Here are a few etiquette tips from that session that will keep you from becoming THAT writer:
- Communication is key – before, during and after a trip. When a destination marketing representative is trying to set up your flights, hotel arrangements, tours, etc., prior to a trip it is important for you to be responsive to e-mails and calls so as not to delay the process.
- Be on time for scheduled appointments. It takes a lot of work to organize a press trip. Coordinating schedules with attraction representatives, restaurants, wineries, museums or whatever else may be on the agenda is no easy task. On a group FAM tour there is nothing more annoying for the host and the other writers than having to wait on someone who decided to sleep a little later than everyone else. On an individual trip, it is even more important that you adhere to the schedule especially if you are traveling with a friend or significant other. You don’t want to come across as someone who is “using” the destination to score a vacation. Always be professional and respectful.
- Take notes and lots of photos. Sure you want to experience the destination and the delicious meals but more importantly, you want to remember details so that you can write a spectacular article when you get home. My handwriting tends to be a bit messy so I often use the audio recorder on my iPhone to record guided tours and I will use the note feature to type a few quick notes. Of course, it is important to ask permission to record beforehand and to let the host know you aren’t texting when you are typing those notes into your phone. Also, I take photos of everything. Every meal, every bathroom toiletry, every nook and cranny of an exhibit. While the photos may not be needed for publication, they provide an extra bit of memory for me when I’m ready to write the article.

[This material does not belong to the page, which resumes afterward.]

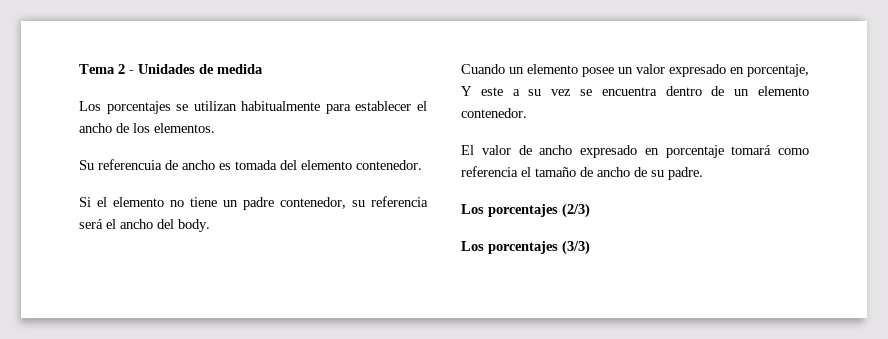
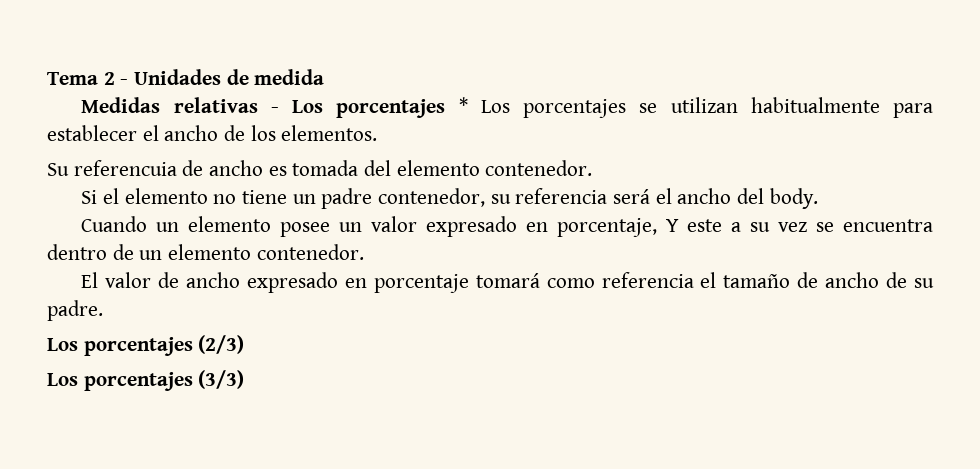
- Los porcentajes se utilizan habitualmente para establecer el ancho de los elementos.
+ Medidas relativas - Los porcentajes * Los porcentajes se utilizan habitualmente para establecer el ancho de los elementos.

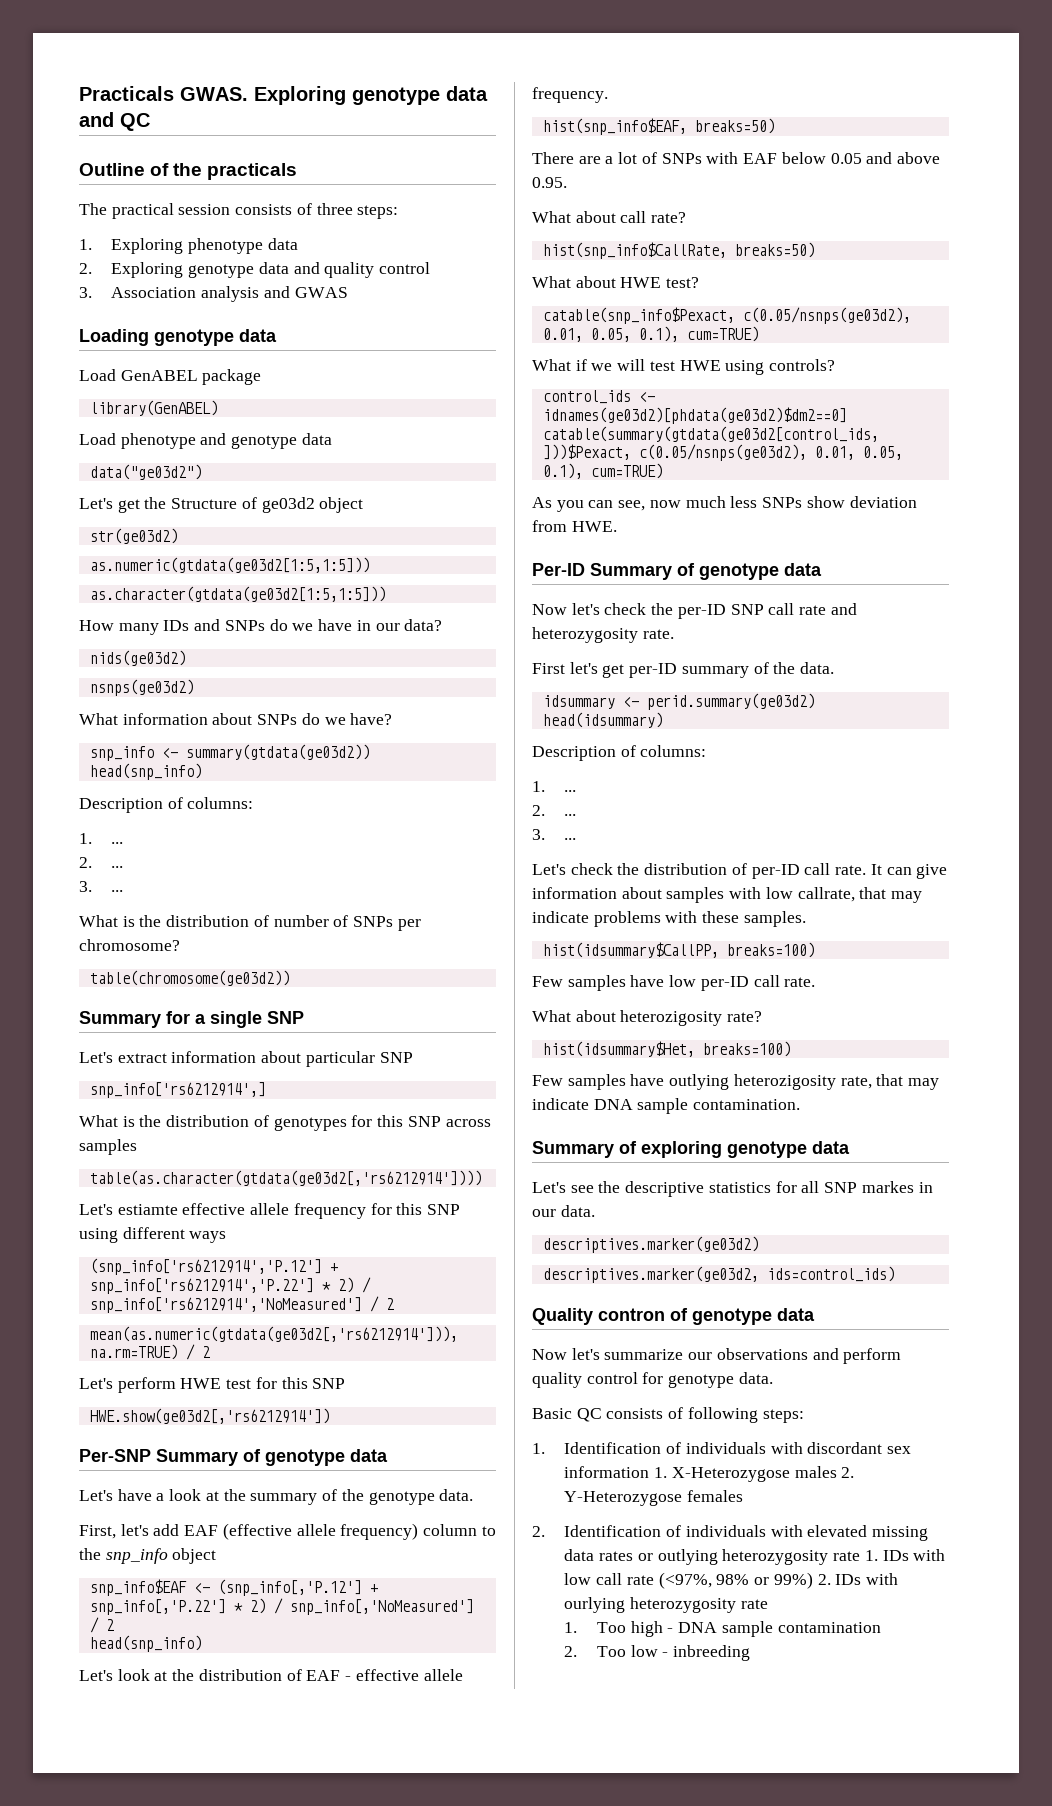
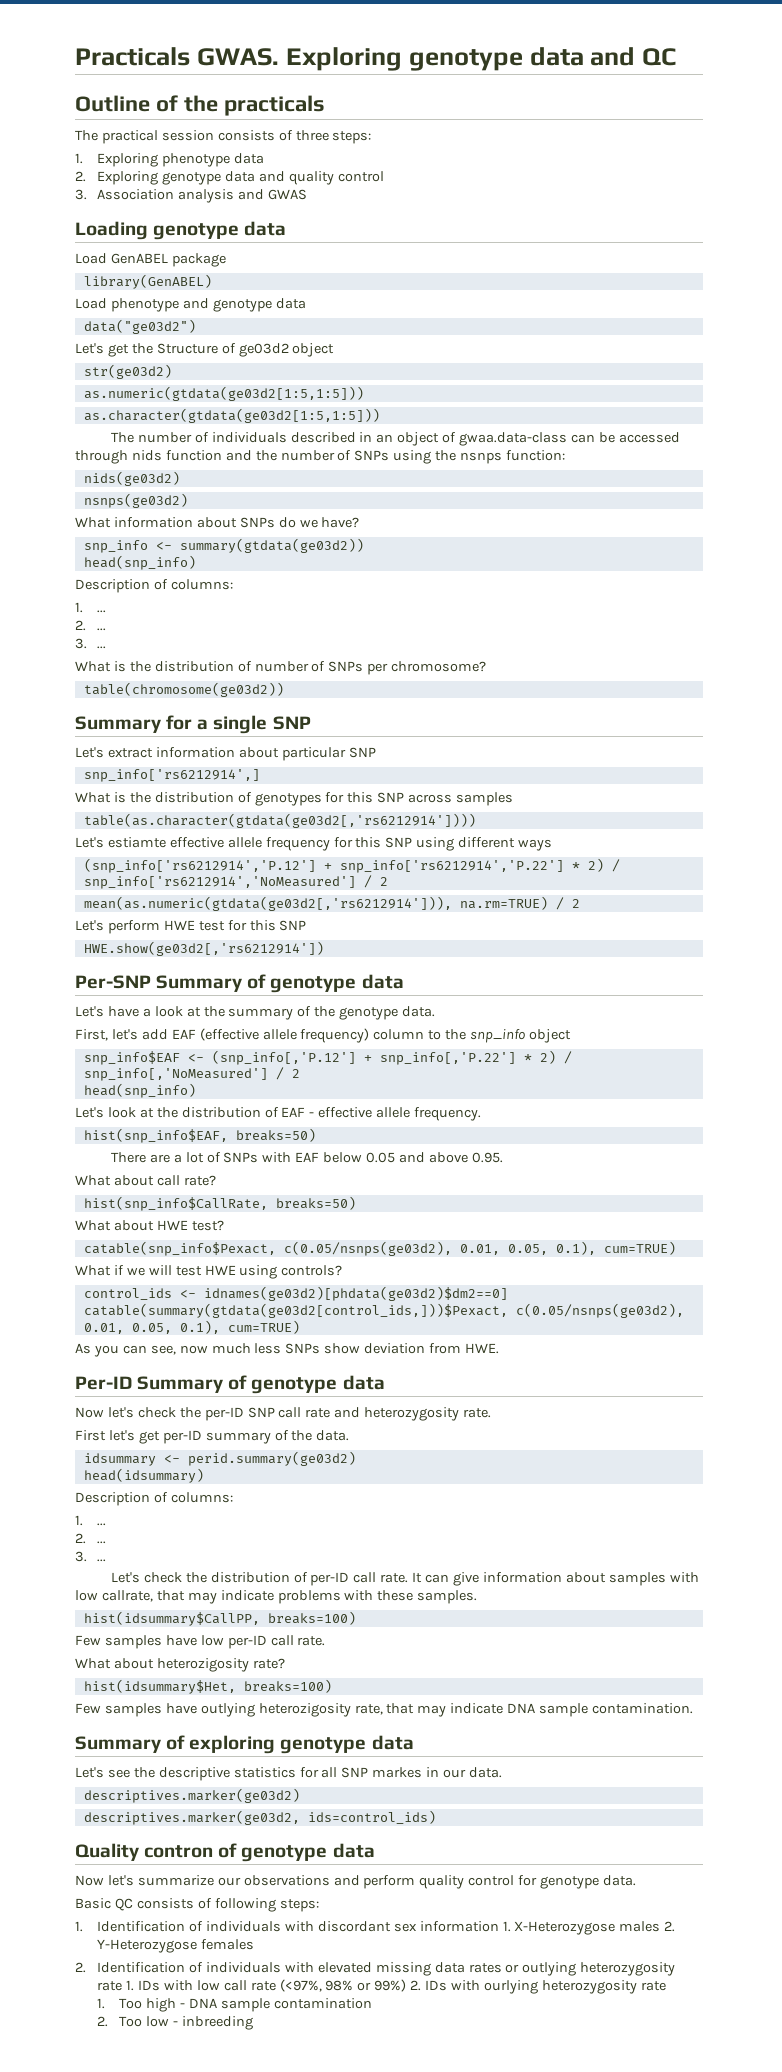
- How many IDs and SNPs do we have in our data?
+ The number of individuals described in an object of gwaa.data-class can be accessed through nids function and the number of SNPs using the nsnps function:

- WRITE! WRITE! WRITE! Destinations aren’t inviting you on a trip to give you a vacation. They have a job to do and that job is to promote the destination. When you attend a trip you are responsible for holding up your end of the deal – writing an article and getting it published. Of course the more articles you publish from a destination the better. It is also important to keep in touch with your hosts after each trip. Keep them posted on potential publication dates, especially if it is going to be several months before the article is published. Be sure to follow up with a copy of printed articles and links to online articles.
- We’re all busy and deadlines are a constant struggle. But that’s no excuse to skip dinners and planned activities on a hosted trip. As Jo Duncan of The Beender-Walkers Group says, “Once you arrive at my destination you are expected to participate in all scheduled tours and activities even if you are on a deadline. Skipping out on dinners and events to finish a piece about another destination is unacceptable.”
And trust me, Jo’s trips are fabulous, you don’t want to get on her blacklist!